__Items from a dataset__.
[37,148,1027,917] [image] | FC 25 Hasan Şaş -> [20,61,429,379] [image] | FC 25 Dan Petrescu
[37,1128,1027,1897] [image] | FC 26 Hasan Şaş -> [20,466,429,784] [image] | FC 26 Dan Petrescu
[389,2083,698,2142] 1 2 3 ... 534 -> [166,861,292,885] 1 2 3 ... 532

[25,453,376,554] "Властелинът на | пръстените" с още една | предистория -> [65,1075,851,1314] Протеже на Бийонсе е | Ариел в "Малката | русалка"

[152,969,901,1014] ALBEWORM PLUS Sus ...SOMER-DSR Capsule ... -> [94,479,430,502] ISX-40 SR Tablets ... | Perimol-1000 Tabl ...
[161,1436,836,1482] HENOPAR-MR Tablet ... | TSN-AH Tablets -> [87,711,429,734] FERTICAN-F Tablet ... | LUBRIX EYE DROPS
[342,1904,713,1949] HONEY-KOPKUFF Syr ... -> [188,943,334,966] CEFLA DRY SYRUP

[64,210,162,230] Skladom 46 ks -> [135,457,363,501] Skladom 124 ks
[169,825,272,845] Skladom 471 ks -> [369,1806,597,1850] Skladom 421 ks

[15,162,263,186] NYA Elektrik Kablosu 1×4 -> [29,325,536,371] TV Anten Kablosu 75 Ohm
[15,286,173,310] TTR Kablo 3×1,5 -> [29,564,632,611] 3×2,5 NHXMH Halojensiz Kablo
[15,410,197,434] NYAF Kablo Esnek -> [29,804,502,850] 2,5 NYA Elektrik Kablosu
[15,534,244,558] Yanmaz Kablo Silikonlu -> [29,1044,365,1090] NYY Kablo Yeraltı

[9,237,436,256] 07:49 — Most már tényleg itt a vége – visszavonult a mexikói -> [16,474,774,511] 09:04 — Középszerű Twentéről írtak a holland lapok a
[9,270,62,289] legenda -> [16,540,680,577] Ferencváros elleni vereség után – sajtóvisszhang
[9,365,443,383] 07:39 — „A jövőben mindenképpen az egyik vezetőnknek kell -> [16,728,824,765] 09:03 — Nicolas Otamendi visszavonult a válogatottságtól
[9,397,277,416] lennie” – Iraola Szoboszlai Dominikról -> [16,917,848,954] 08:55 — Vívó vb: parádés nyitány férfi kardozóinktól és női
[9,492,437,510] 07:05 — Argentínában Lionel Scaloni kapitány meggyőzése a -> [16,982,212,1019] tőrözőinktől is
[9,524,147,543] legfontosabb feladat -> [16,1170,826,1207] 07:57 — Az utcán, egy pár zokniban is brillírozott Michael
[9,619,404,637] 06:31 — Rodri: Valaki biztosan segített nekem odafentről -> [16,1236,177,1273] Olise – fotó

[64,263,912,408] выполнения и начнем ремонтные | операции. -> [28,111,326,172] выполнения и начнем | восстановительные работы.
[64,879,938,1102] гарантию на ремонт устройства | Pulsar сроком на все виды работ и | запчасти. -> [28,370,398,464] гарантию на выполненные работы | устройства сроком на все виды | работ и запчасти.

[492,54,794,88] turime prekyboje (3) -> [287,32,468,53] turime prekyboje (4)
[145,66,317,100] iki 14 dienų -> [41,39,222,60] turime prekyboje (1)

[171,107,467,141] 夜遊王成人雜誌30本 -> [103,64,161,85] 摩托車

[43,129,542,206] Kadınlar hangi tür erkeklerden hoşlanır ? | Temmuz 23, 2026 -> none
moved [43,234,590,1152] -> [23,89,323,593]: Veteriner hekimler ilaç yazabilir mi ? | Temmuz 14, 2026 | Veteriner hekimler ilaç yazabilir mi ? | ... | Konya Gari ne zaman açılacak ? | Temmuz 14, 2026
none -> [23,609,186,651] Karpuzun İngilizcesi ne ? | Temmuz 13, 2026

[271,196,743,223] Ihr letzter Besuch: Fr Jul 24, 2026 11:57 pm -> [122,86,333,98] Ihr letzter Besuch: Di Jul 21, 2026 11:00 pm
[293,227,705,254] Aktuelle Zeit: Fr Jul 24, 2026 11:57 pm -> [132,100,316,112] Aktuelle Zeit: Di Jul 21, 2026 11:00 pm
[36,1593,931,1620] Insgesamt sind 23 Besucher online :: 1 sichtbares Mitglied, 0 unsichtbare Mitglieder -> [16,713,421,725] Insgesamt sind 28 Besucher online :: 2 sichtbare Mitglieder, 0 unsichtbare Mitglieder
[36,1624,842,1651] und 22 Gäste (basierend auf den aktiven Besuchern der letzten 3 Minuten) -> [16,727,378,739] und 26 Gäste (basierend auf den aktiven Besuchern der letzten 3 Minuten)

__Task statement__.
Beginning at the line with "[9,619,404,637] 06:31 —" and ending at the line with "none -> [23,609,186,651]", reproduce each line of the data above exactly, and add no other lines.

__Solution__.
[9,619,404,637] 06:31 — Rodri: Valaki biztosan segített nekem odafentről -> [16,1236,177,1273] Olise – fotó

[64,263,912,408] выполнения и начнем ремонтные | операции. -> [28,111,326,172] выполнения и начнем | восстановительные работы.
[64,879,938,1102] гарантию на ремонт устройства | Pulsar сроком на все виды работ и | запчасти. -> [28,370,398,464] гарантию на выполненные работы | устройства сроком на все виды | работ и запчасти.

[492,54,794,88] turime prekyboje (3) -> [287,32,468,53] turime prekyboje (4)
[145,66,317,100] iki 14 dienų -> [41,39,222,60] turime prekyboje (1)

[171,107,467,141] 夜遊王成人雜誌30本 -> [103,64,161,85] 摩托車

[43,129,542,206] Kadınlar hangi tür erkeklerden hoşlanır ? | Temmuz 23, 2026 -> none
moved [43,234,590,1152] -> [23,89,323,593]: Veteriner hekimler ilaç yazabilir mi ? | Temmuz 14, 2026 | Veteriner hekimler ilaç yazabilir mi ? | ... | Konya Gari ne zaman açılacak ? | Temmuz 14, 2026
none -> [23,609,186,651] Karpuzun İngilizcesi ne ? | Temmuz 13, 2026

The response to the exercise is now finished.